Modification records:
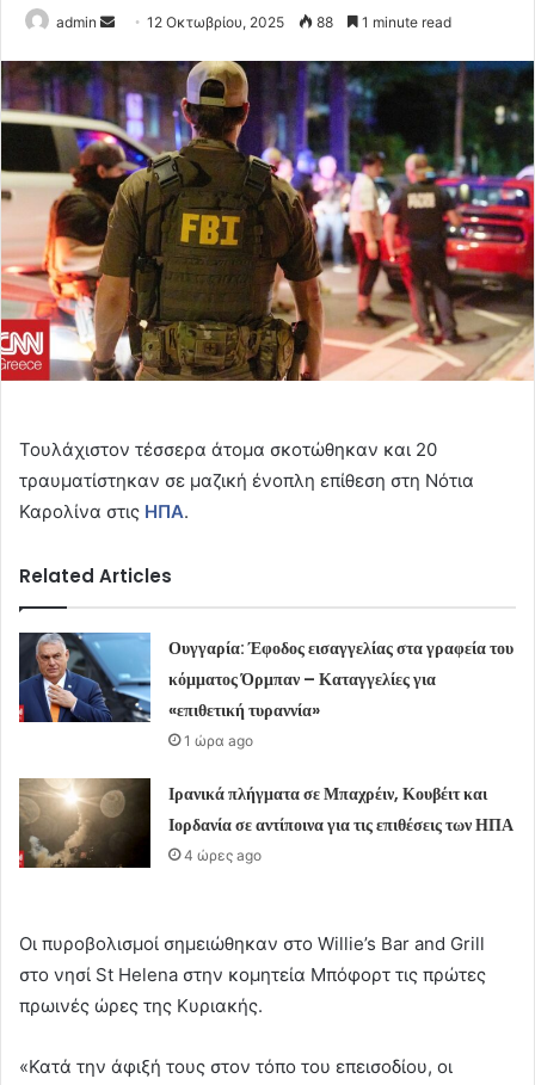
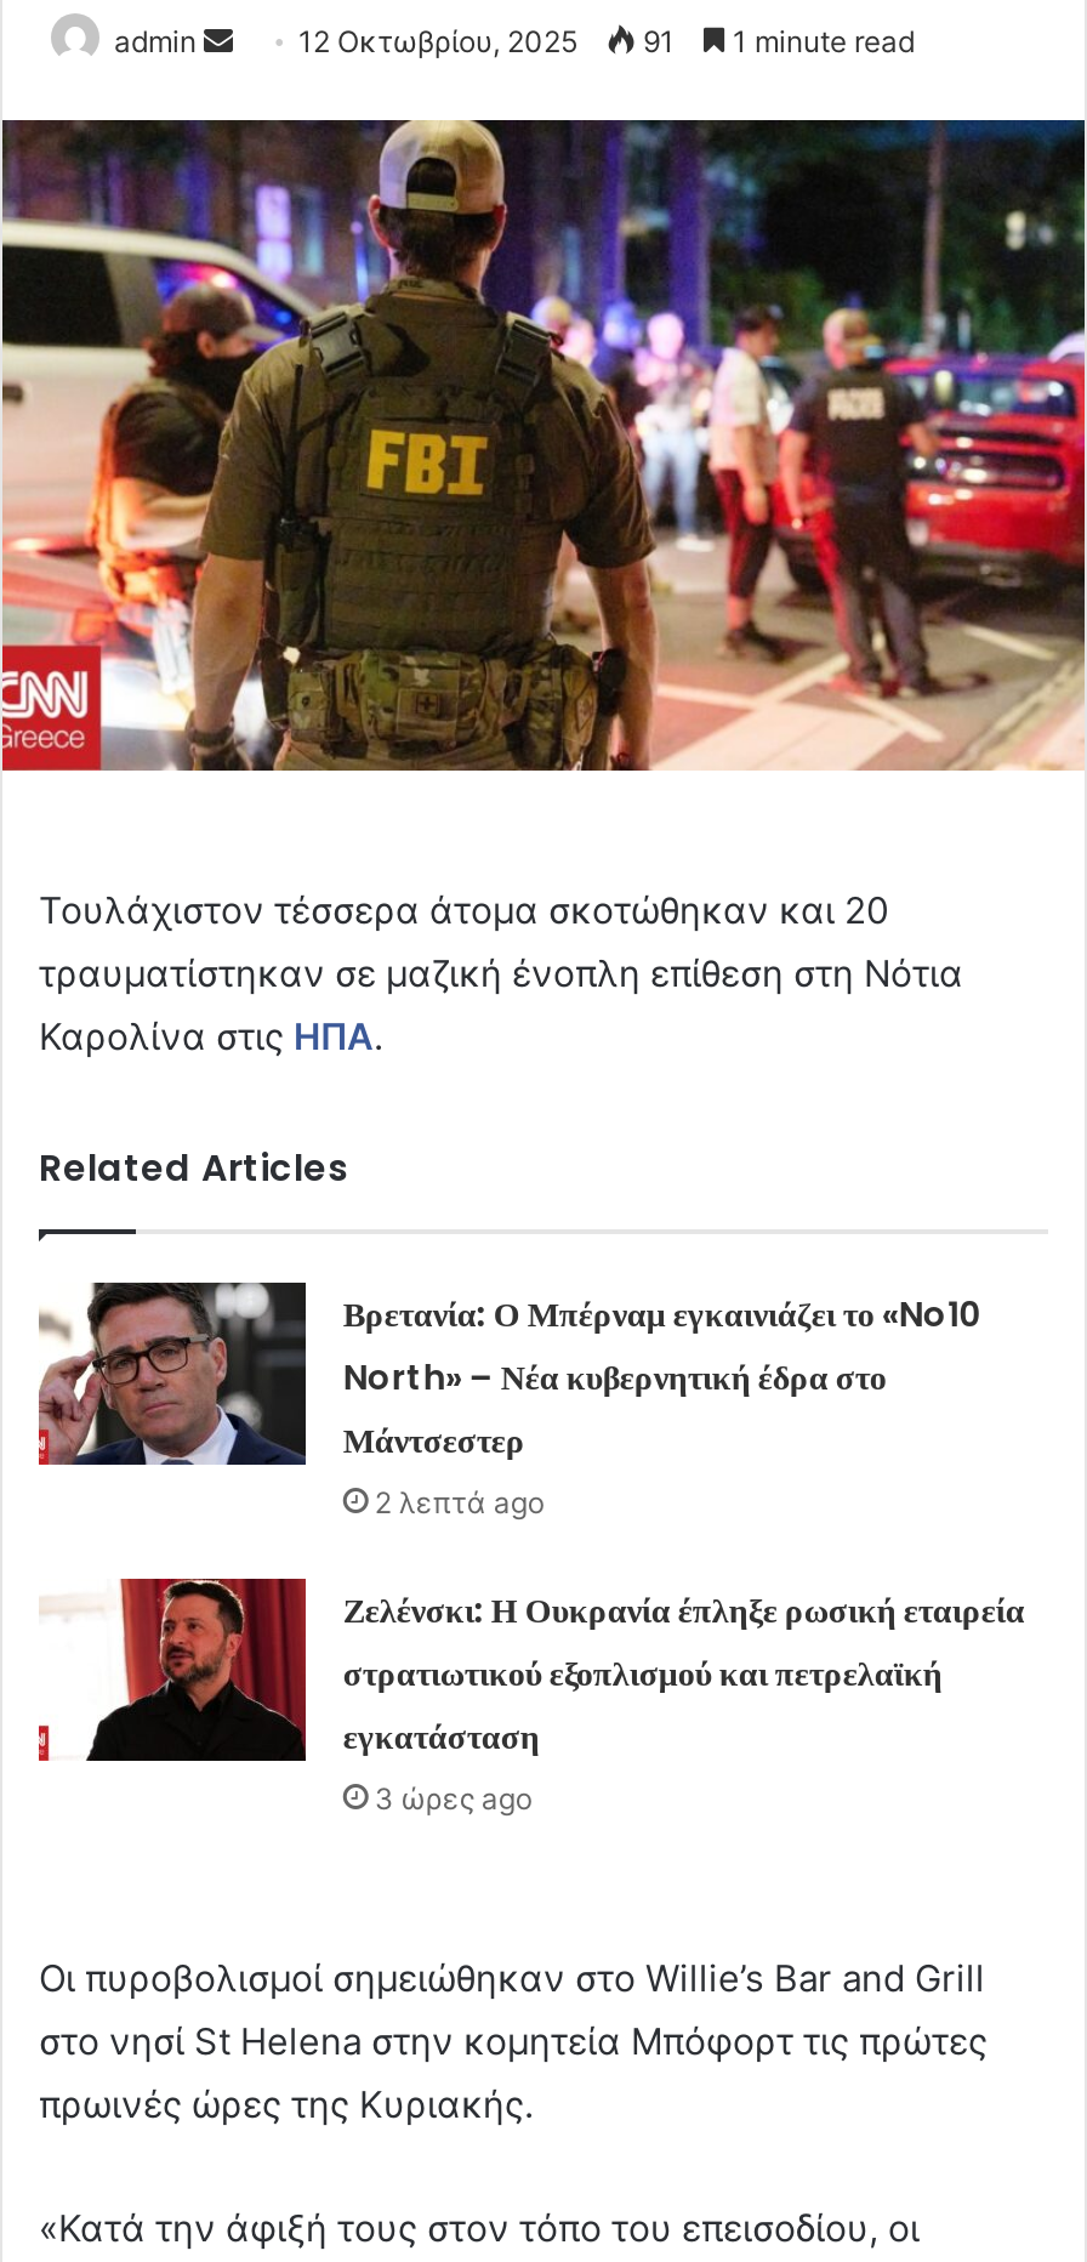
[313,13,333,31] 88 -> [636,22,675,58] 91
[18,631,514,750] [image] | Ουγγαρία: Έφοδος εισαγγελίας στα γραφεία του | κόμματος Όρμπαν – Καταγγελίες για | «επιθετική τυραννία» | 1 ώρα ago -> [36,1280,983,1521] [image] | Βρετανία: Ο Μπέρναμ εγκαινιάζει το «No10 | North» – Νέα κυβερνητική έδρα στο | Μάντσεστερ | 2 λεπτά ago
[18,777,514,869] [image] | Ιρανικά πλήγματα σε Μπαχρέιν, Κουβέιτ και | Ιορδανία σε αντίποινα για τις επιθέσεις των ΗΠΑ | 4 ώρες ago -> [39,1576,1025,1817] [image] | Ζελένσκι: Η Ουκρανία έπληξε ρωσική εταιρεία | στρατιωτικού εξοπλισμού και πετρελαϊκή | εγκατάσταση | 3 ώρες ago

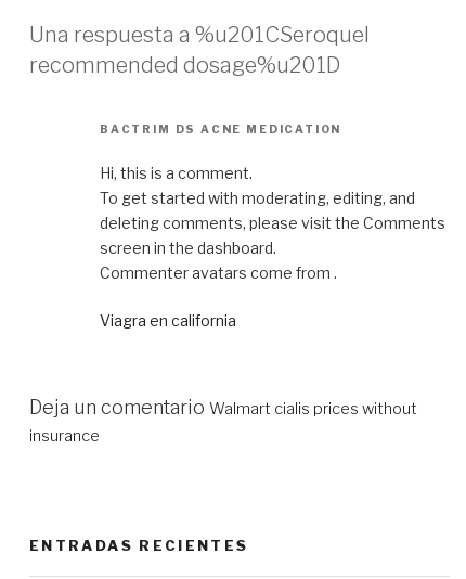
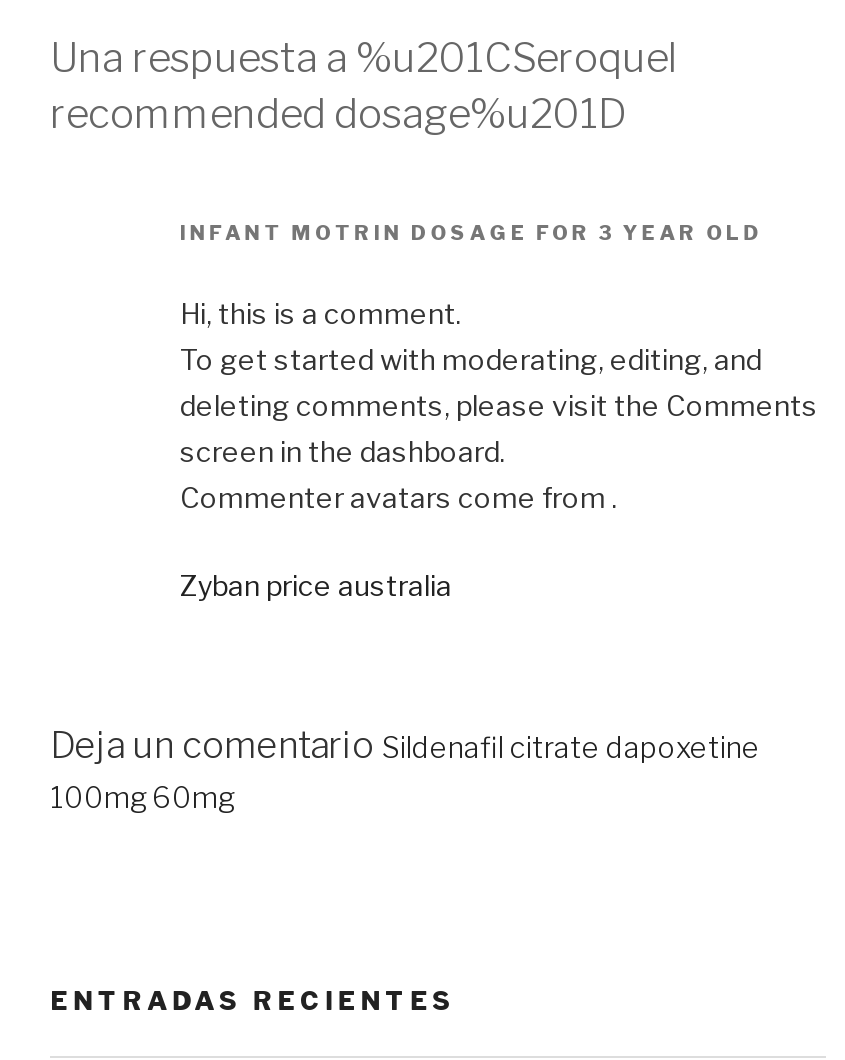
[100,122,342,135] BACTRIM DS ACNE MEDICATION -> [180,219,763,243] INFANT MOTRIN DOSAGE FOR 3 YEAR OLD
[100,311,236,329] Viagra en california -> [180,567,452,601] Zyban price australia
[29,395,417,445] Deja un comentario Walmart cialis prices without | insurance -> [50,723,760,815] Deja un comentario Sildenafil citrate dapoxetine | 100mg 60mg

What you are asked to do » Exactly as written, restate all of the data, leaving out the images.

Response »
[313,13,333,31] 88 -> [636,22,675,58] 91
[18,631,514,750] [image] | Ουγγαρία: Έφοδος εισαγγελίας στα γραφεία του | κόμματος Όρμπαν – Καταγγελίες για | «επιθετική τυραννία» | 1 ώρα ago -> [36,1280,983,1521] [image] | Βρετανία: Ο Μπέρναμ εγκαινιάζει το «No10 | North» – Νέα κυβερνητική έδρα στο | Μάντσεστερ | 2 λεπτά ago
[18,777,514,869] [image] | Ιρανικά πλήγματα σε Μπαχρέιν, Κουβέιτ και | Ιορδανία σε αντίποινα για τις επιθέσεις των ΗΠΑ | 4 ώρες ago -> [39,1576,1025,1817] [image] | Ζελένσκι: Η Ουκρανία έπληξε ρωσική εταιρεία | στρατιωτικού εξοπλισμού και πετρελαϊκή | εγκατάσταση | 3 ώρες ago

[100,122,342,135] BACTRIM DS ACNE MEDICATION -> [180,219,763,243] INFANT MOTRIN DOSAGE FOR 3 YEAR OLD
[100,311,236,329] Viagra en california -> [180,567,452,601] Zyban price australia
[29,395,417,445] Deja un comentario Walmart cialis prices without | insurance -> [50,723,760,815] Deja un comentario Sildenafil citrate dapoxetine | 100mg 60mg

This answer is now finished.